Video Editing Toolkit
Goal
Complete video production pipeline: silence removal, auto-captions, vertical cropping, YouTube clipping, compression, and 3D transitions.
Scripts (7 total)
| Script | Purpose |
|---|
jump_cut_vad_singlepass.py | Remove silences with neural VAD (Silero) |
auto_captions.py | Generate + burn styled subtitles (Whisper + FFmpeg) |
vertical_crop.py | Auto-crop 16:9 → 9:16 with face tracking |
youtube_clip.py | Download YouTube + AI chapter clipping |
compress_video.py | Social media compression with platform presets |
simple_video_edit.py | Full pipeline: silence removal + transcription + metadata + upload |
insert_3d_transition.py | 3D swivel teaser insertion |
Quick Start Recipes
Recipe 1: Full Social Media Pipeline
# 1. Remove silences
python3 ./scripts/jump_cut_vad_singlepass.py input.mp4 .tmp/edited.mp4
# 2. Add captions
python3 ./scripts/auto_captions.py .tmp/edited.mp4 .tmp/captioned.mp4 --word-level --max-words 2
# 3. Crop to vertical for Shorts/Reels
python3 ./scripts/vertical_crop.py .tmp/captioned.mp4 .tmp/vertical.mp4
# 4. Compress for platform
python3 ./scripts/compress_video.py .tmp/vertical.mp4 output.mp4 --preset instagram-reel
Recipe 2: YouTube → Shorts Pipeline
# 1. Download + auto-clip YouTube video
python3 ./scripts/youtube_clip.py "https://youtube.com/watch?v=..." --auto-clip --output-dir clips/
# 2. Add captions to best clip
python3 ./scripts/auto_captions.py clips/chapters/01_intro.mp4 .tmp/captioned.mp4 --word-level
# 3. Crop to vertical
python3 ./scripts/vertical_crop.py .tmp/captioned.mp4 .tmp/vertical.mp4
# 4. Compress for YouTube Shorts
python3 ./scripts/compress_video.py .tmp/vertical.mp4 short.mp4 --preset youtube-shorts
Recipe 3: Quick Edit + Upload
# All-in-one: silence removal + transcription + metadata + Auphonic upload
python3 ./scripts/simple_video_edit.py --video input.mp4 --title "My Video"

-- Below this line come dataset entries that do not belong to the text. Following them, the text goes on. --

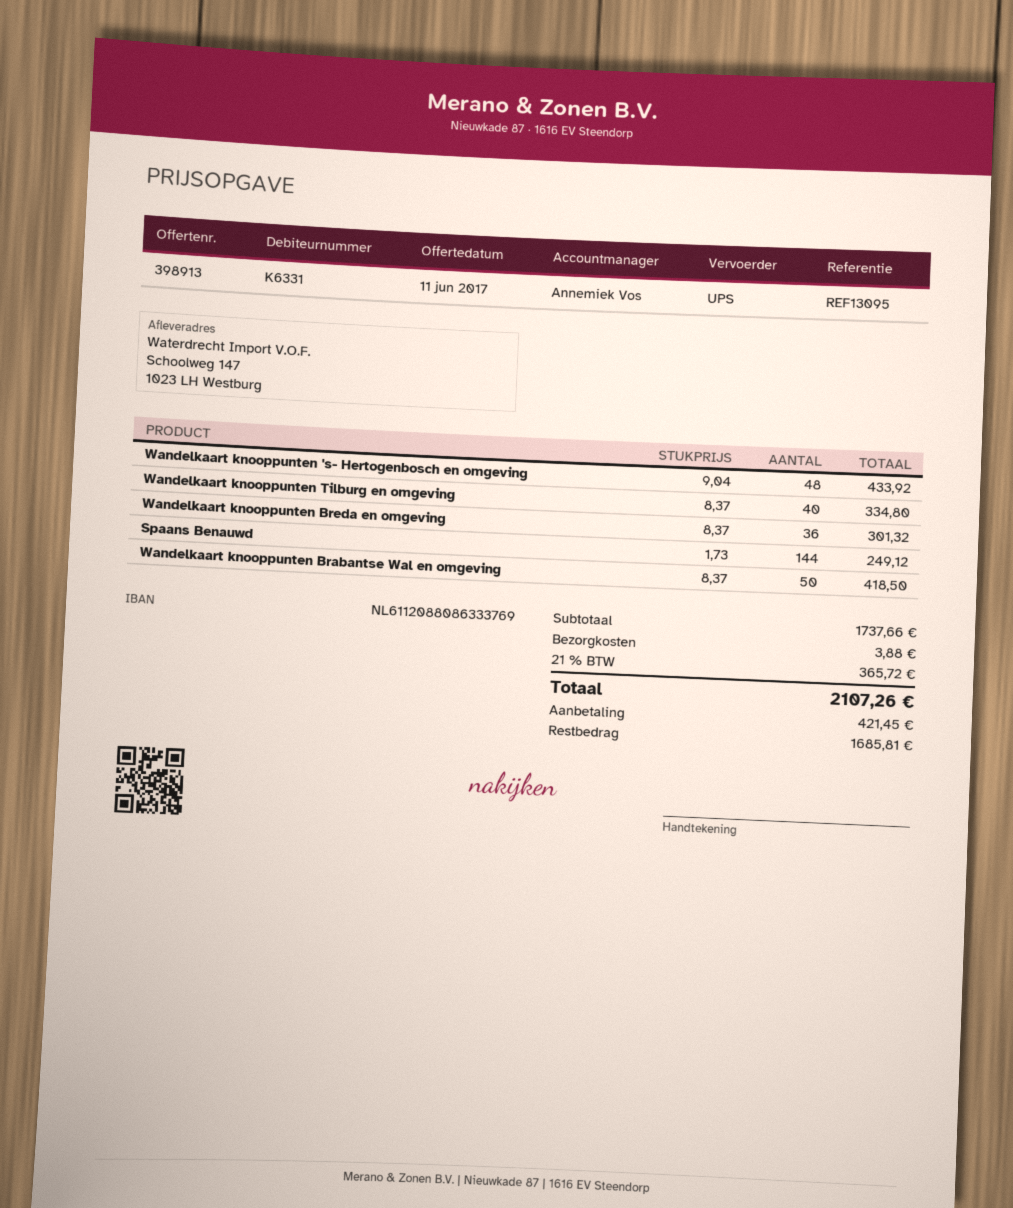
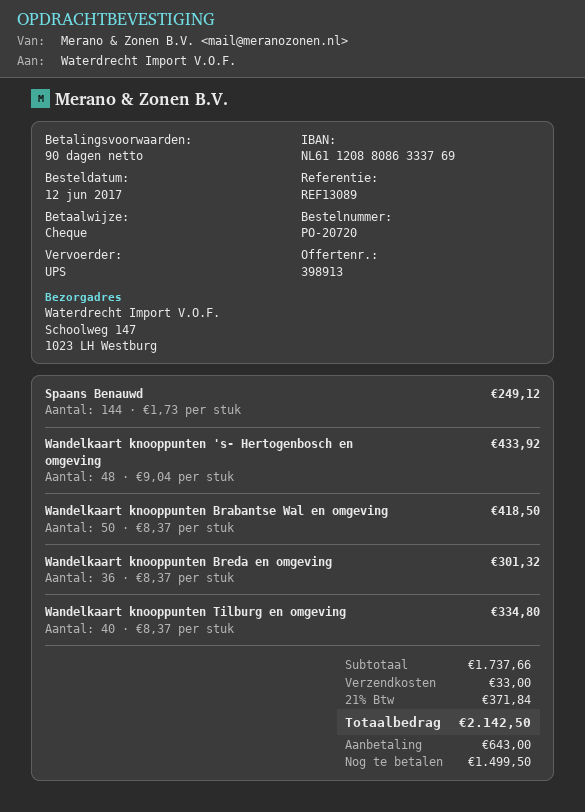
reference: REF13095 -> REF13089
shipping: 3.88 -> 33.00
tax: 21% = 365.72 -> 21% = 371.84
total: 2107.26 -> 2142.50
deposit: 421.45 -> 643.00
balance: 1685.81 -> 1499.50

Script 1: VAD Silence Removal
File: ./scripts/jump_cut_vad_singlepass.py
How It Works
- Extracts audio as WAV (16kHz mono)
- Runs Silero VAD to detect speech segments
- Merges close segments, adds padding
- Uses FFmpeg trim+concat to join segments in single pass
- Hardware encodes with hevc_videotoolbox (H.265, 17Mbps, 30fps)
CLI Arguments
| Argument | Default | Description |
|---|
--min-silence | 0.5 | Min silence duration to cut (seconds) |
--min-speech | 0.25 | Min speech duration to keep (seconds) |
--padding | 100 | Padding around speech (ms) |
--merge-gap | 0.3 | Merge segments closer than this (seconds) |
--keep-start | true | Always start from 0:00 |
Usage
python3 ./scripts/jump_cut_vad_singlepass.py input.mp4 output.mp4
python3 ./scripts/jump_cut_vad_singlepass.py input.mp4 output.mp4 --min-silence 1.0 --padding 200
Processing Time
~8 minutes for a 49-min 4K video
Script 2: Auto-Captions
File: ./scripts/auto_captions.py
How It Works
- Transcribes video using faster-whisper (word-level timestamps)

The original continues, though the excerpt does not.